D’abord, c’est pour aller acheter un Coca, ensuite pour surveiller, et enfin pour tenir un point de deal. « Gaetano était un trafiquant. Aujourd’hui, il travaille dans des biens confisqués à la mafia par l’État. des sourires Fabrice Rizzolile président et co-fondateur de Crim’Halt, mais aussi professeur de géopolitique du crime.
S’il y a quelque chose que les membres du collectif antimafia Massimu Susini retiendront de ce voyage, c’est leur rencontre à Herculanum – ville située au pied du Vésuve – avec Sofia Ciriello, propriétaire de la boulangerie Il forno di Sofia. En 2009, elle a refusé pour la première fois, malgré des menaces armées, de Céder à « pizza »la taxe mafieuse.
En réponse à sa révolte, elle reçoit une bombe. Immédiatement, Sofia Ciriello a porté plainte. Quatre jours plus tard, ses agresseurs étaient arrêtés.
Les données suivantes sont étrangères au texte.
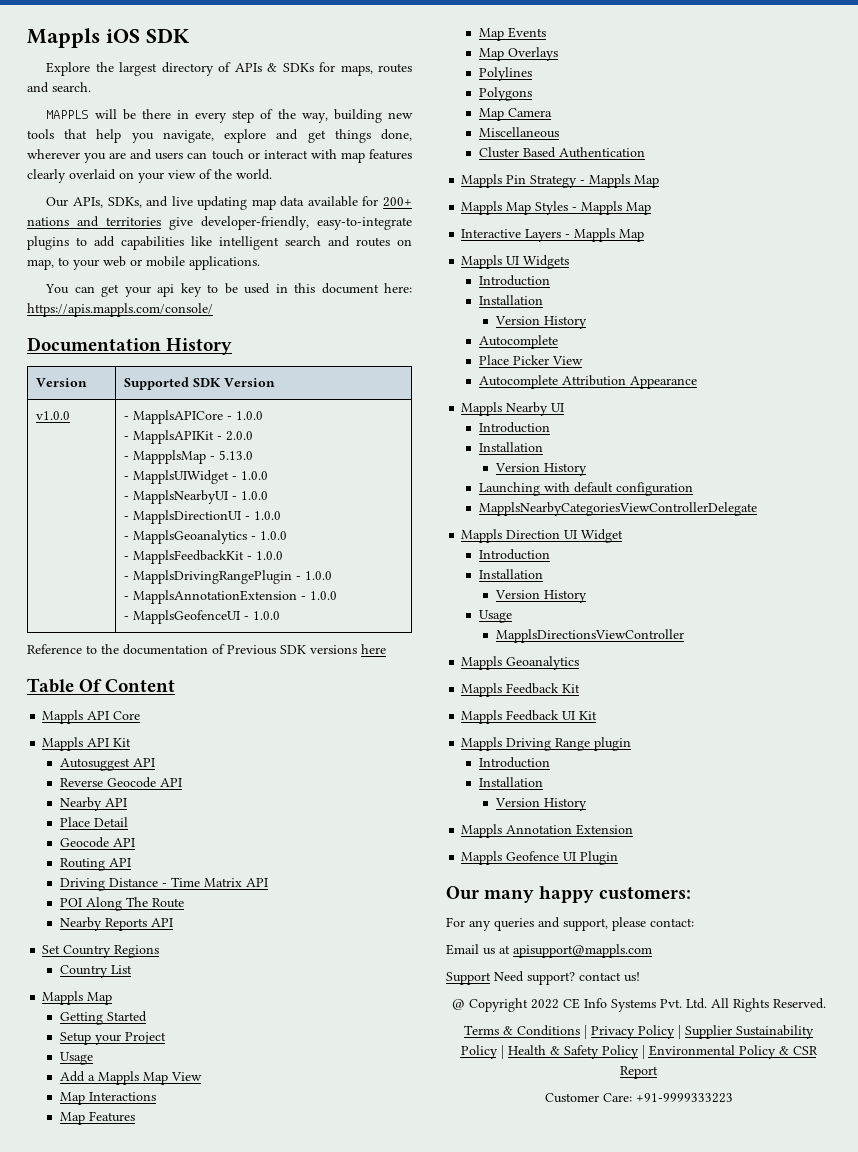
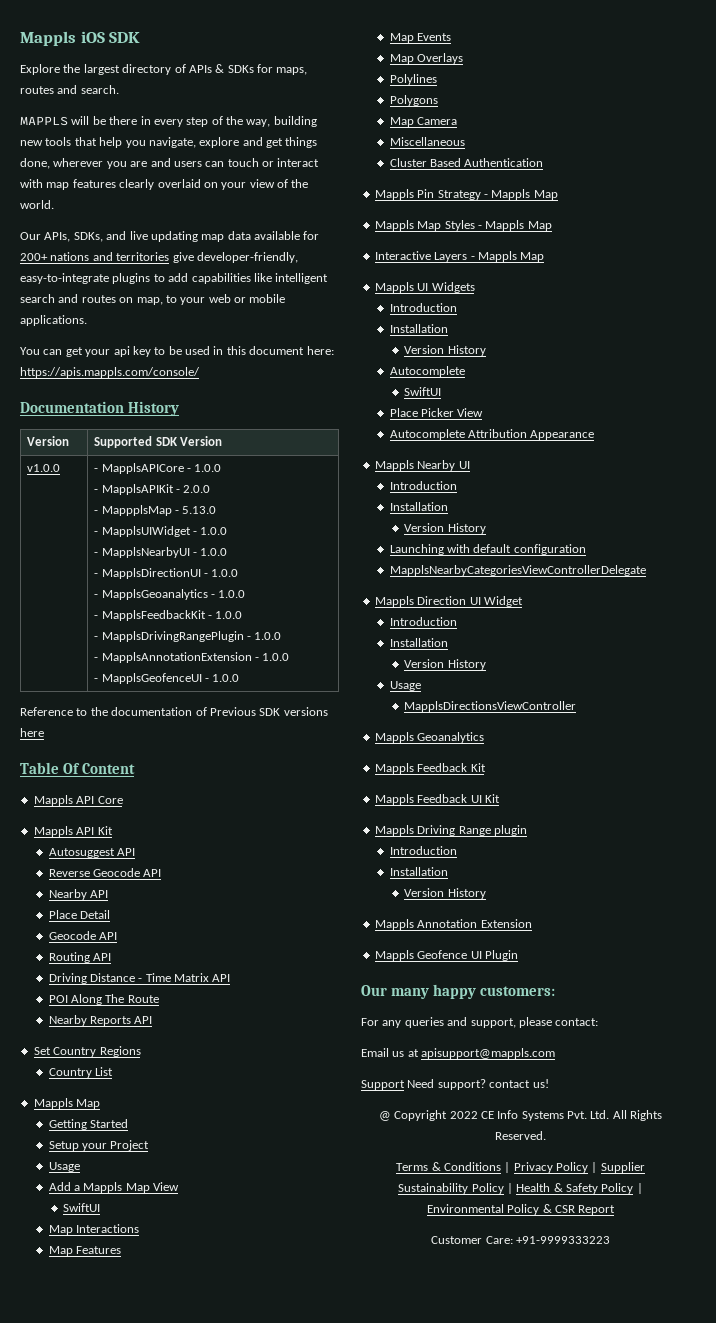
(202, 1076) none -> [63,1203,101,1212] // SwiftUI
(558, 342) none -> [404,387,442,396] // SwiftUI

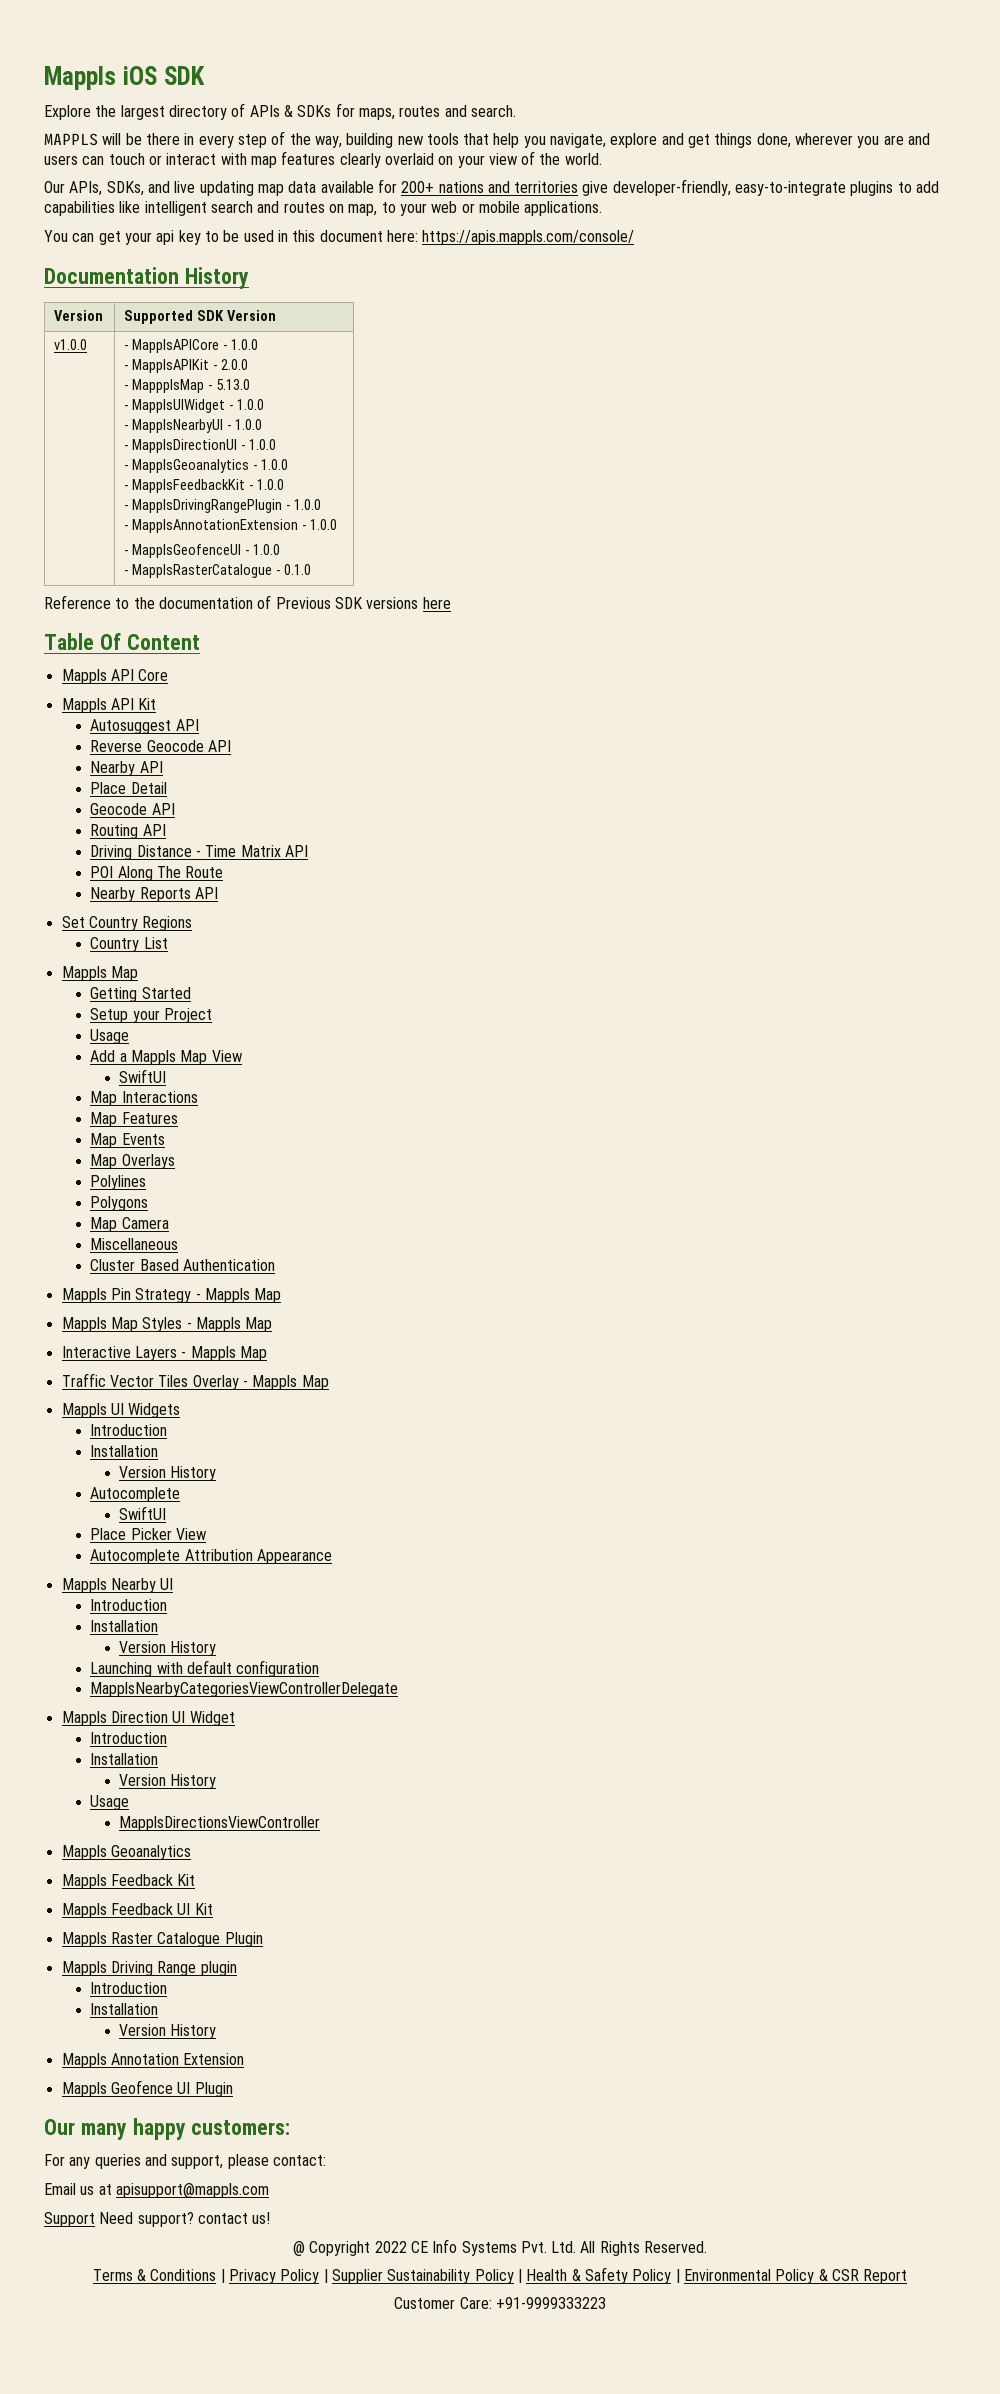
(240, 678) none -> [124,564,312,578] // - MapplsRasterCatalogue - 0.1.0
(545, 257) none -> [61,1373,329,1390] // Traffic Vector Tiles Overlay - Mappls Map
(500, 798) none -> [61,1932,263,1947] // Mappls Raster Catalogue Plugin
Ce qui a suivi un procès historique : 42 commerçants et victimes de racket se sont associés à Sofia Ciriello et ont aidé la justice à condamner 13 personnes.
Une union des citoyens désormais monnaie courante.
À ce propos, Manette Battistelli note : « Chez nous, on ne parle pas de la mafia dans la rue. Là-bas, les gens se promènent avec des autocollants sur leur sac à dos, des affiches dans leurs restaurants. « Non à la mafia », « Pizzo nò (pas de racket ici) ».«
À Casal del Principe également, la société s’est débarrassée de la pègre. Notamment grâce à la mort d’un homme, 30 ans plus tôt. Celui du curé Don Peppe Dianeassassiné le matin du 19 mars 1994 dans la sacristie de son église.
PasteurConnu pour sa prédication anti-Camorra, a reçu cinq balles, dont deux dans la tête. Un témoin de la scène s’est immédiatement rendu au carabiniers et devint par la suite un collaborateur majeur de la justice dans cette affaire.
L’homme a payé de sa tranquillité – il s’est exilé pendant quatre ans – l’arrestation de l’assassin de son prêtre et le soulèvement de son peuple.
ZOOM. Ercolano, une ville de racket ; Casal di Principe, ville révoltée.
Pour Manette Battistelli, le cas de la Corse est « une course contre la montre puisque le système mafieux corse est en train de s’organiser ». Pour l’oncle de Massimu Susini, cela pose une question essentielle : « Les Italiens ont résisté collectivement, soutenus par les pouvoirs publics et les élus, pourquoi pas nous ? »
* Erasmus+ est un programme qui permet d’obtenir des bourses de l’Union européenne pour « soutenir l’éducation, la formation, la jeunesse et le sport en Europe ». Ainsi, il finance les déplacements des organismes qui y postulent dans un but précis. Ici, Crim’Halt en bénéficie depuis 2019 dans le cadre de formations et d’apprentissages en matière de lutte contre la criminalité organisée.